Recent and current research projects
  • Joyce Campbell: The Many Layered Place: Evoking Te Taniwha of Ruakituri, Hanagaroa and Te Reinga
    Joyce is working on the second stage of an ongoing research project that already exists as a series of photographic exhibitions. This new work adds a number of HD DVD interviews, transcriptions and edited texts as well as a supporting series of large format photographs and 16mm films to the project. The work aims to build an extensive narrative archive that secures for posterity a densely layered korero pertaining to two intersecting river valleys – Hangaroa and Ruakituri and their meeting place at Te Reinga in the Eastern Urewera.

    Working in collaboration with the Ngai Kohatu historian and kaumatua, Richard Niania, Joyce is identifying knowledge holders, archiving oral accounts and pinpointing significant sites relevant to ancient supernatural events, customary practices and historical conflicts in these two valleys. In particular she is focussing on inherited accounts of the journeys of the prophet Te Kooti Akikirangi Te Turuki and the birth (in his party) of the puhi, matriarch and orator Te Taniwha McRoberts, tracing their influence into the modern era. The work will be exhibited at Pitzer College in Claremont, California, with an accompanying symposium and the publication of a catalogue of essays.
     
  • Associate Professor Derrick Cherrie: Going to Norway: A thin building sculpture project
    The objective of Derrick’s project is to promote reflection on the underlying social and economic conditions which support our built environment, by destabilising some of its most recognisable features.  Consisting of the creation of  six large outdoor and indoor sculptural works and a series of works on paper, Derrick explains that “the point of this project is not to develop new “architectural’ designs but to adapt existing forms, materials and building codes to perversely strained architectural ends.  It is intended that these works will challenge perceptions of what it means to live within the social contracts and material cultures that urban environments service and promote”.
     
  • Lisa Crowley: Revisiting Modernist ideas of thought and production
    Lisa’s project is a case study of the production and dissemination of thought and politics through printed material. It explores how an icon of European architectural modernism, in this case Alvar Aalto’s Vyborg library in Finland, operates as a complex object that fosters the production of both ideologies and subjectivities. Aalto’s library has a particularly interesting history as it has been in Soviet and now Russian territory for much of its life.  Lisa’s exhibition at Te Tuhi, Auckland and her exhibition at Jensen Gallery, Sydney, form two halves of the project: her videos of the library in use, shown at Te Tuhi, will present the life of the library as a complex cultural object which functions as an idea; a machine for producing subjectivities; a functioning and elegant architectural site; and a model of socio-political forces. The Jensen Gallery images will evoke the processes of thought and feeling mediated by print culture.
     
  • Dr Simon Ingram: Towards a version of Grote Reber’s radio telescope at Wheaton (Chicago, 1937)

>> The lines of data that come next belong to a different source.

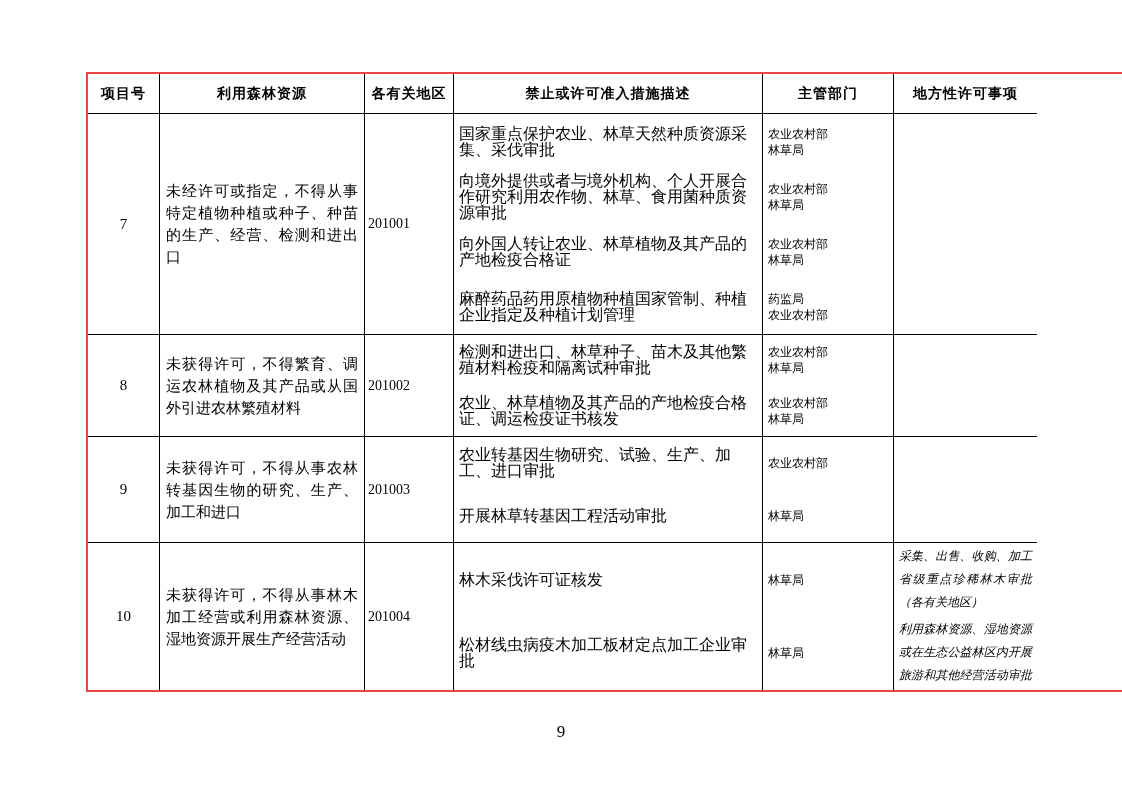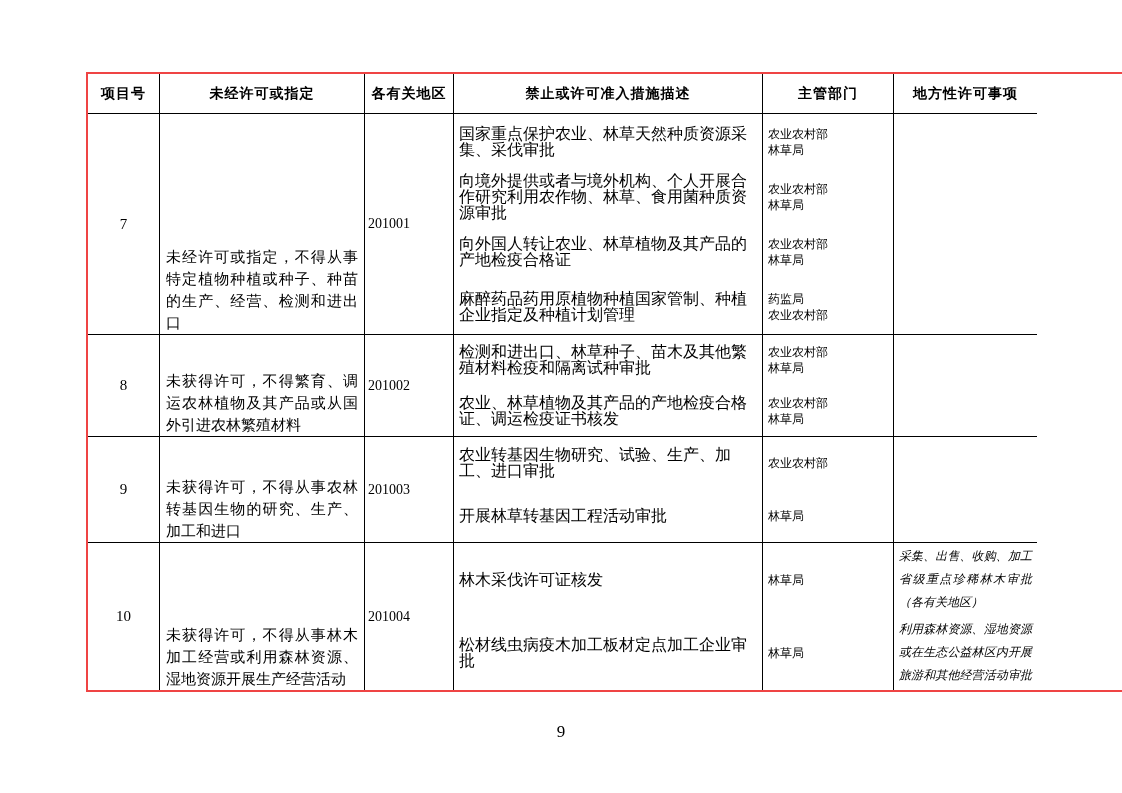"未经许可或指定" div.hcell { text: 未经许可或指定 -> 利用森林资源 }
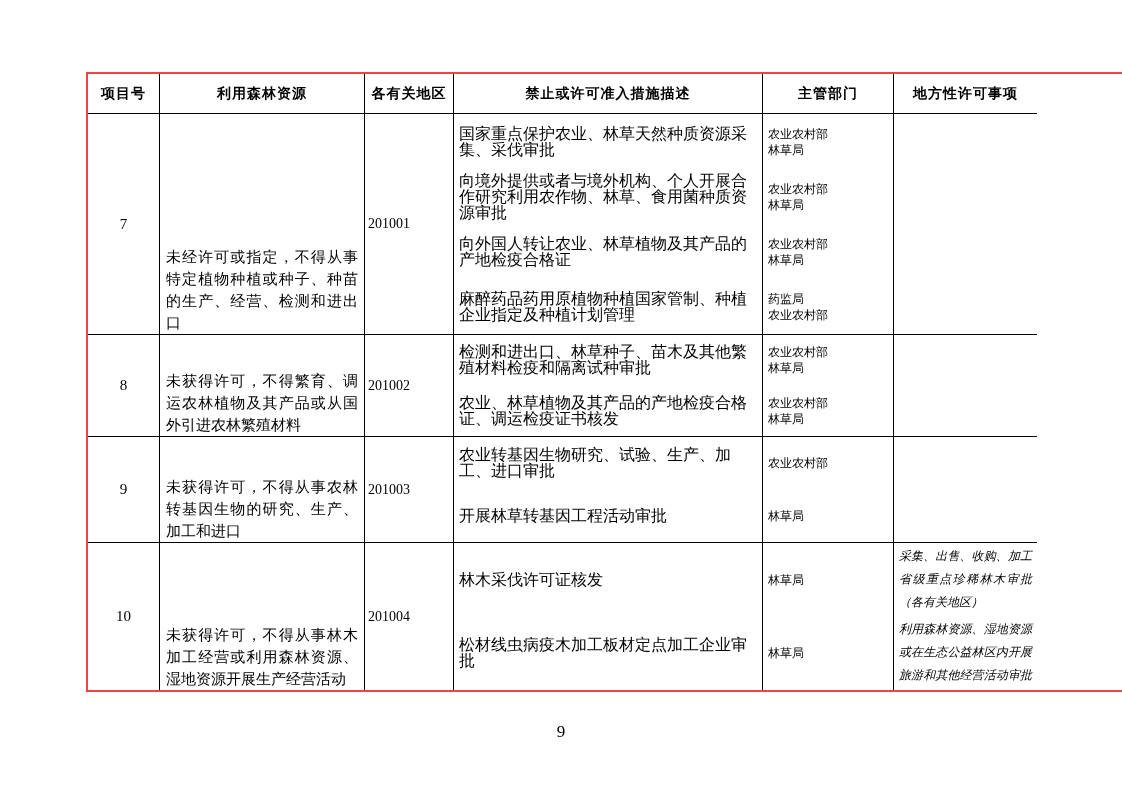"未经许可或指定，不得从事特定植物种植或种子、种苗的生产、经营、检测和进出口" .c2 { align-items: flex-end -> center }
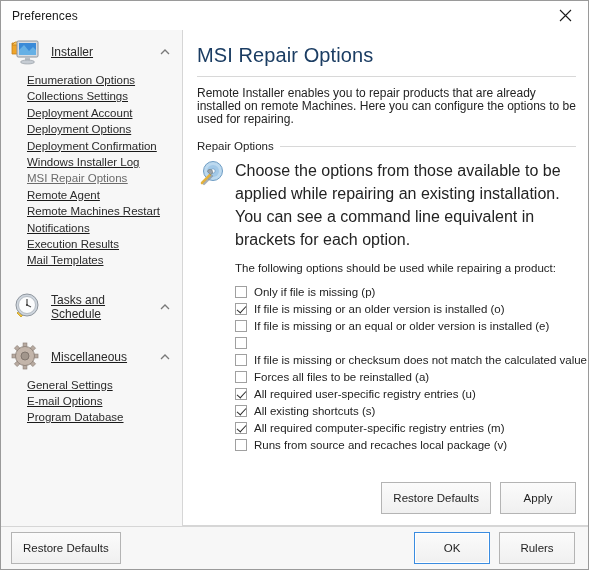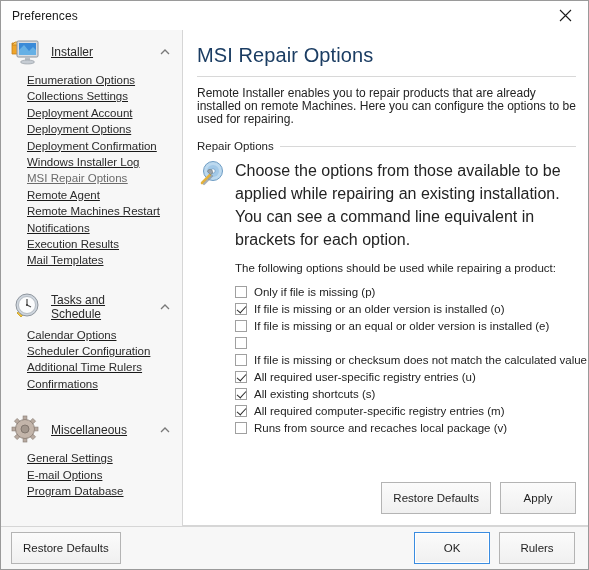"Calendar Options" div.sb-items { html: <div> <div>Calendar Options</div> <div>Scheduler Configuration</div> <div>Additional Time Rulers</div> <div>Confirmations</div> </div> -> none }
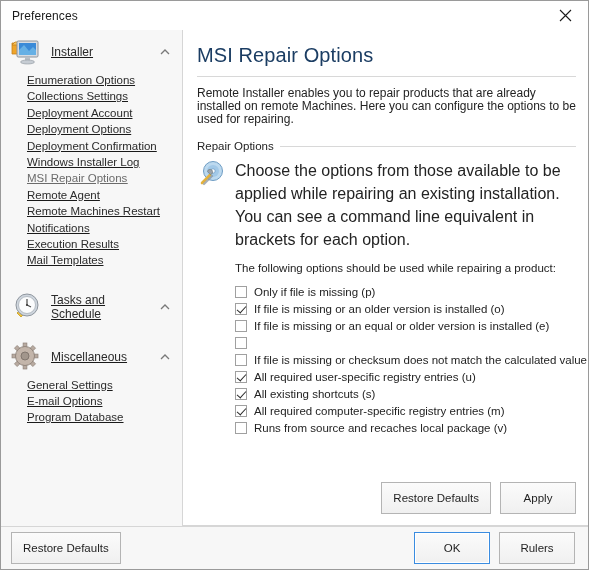"Forces all files to be" div.cb-row { html: none -> <div> <span></span> <span>Forces all files to be reinstalled (a)</span> </div> }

    Chicago-born Grote Reber was the first, and for a full decade, the only radio astronomer in the world.  In 1937, after failing to gain government funding, he built a radio telescope in a vacant section next to his mother’s house.  The project caught the public’s imagination and resulted in considerable media attention.  From Reber’s original drawings Simon is developing a working scale model of the radio telescope which will be able to listen to radio signals directly from space and, interfacing with software and hardware, act as a painting machine.  Outputs will include an exhibition featuring the model telescope as sculpture, a book published by Poor FarmPress and a series of paintings and drawings.
     
  • Alex Monteith: Extreme Surfing Aotearoa
    This project involves number of large-scale performance and video artworks with the participation of big-wave surfers, taking place over the winter storm seasons in Aotearoa, New Zealand. Alex is combining research on this cultural practice with new developments in the academic theories on performance art and video art.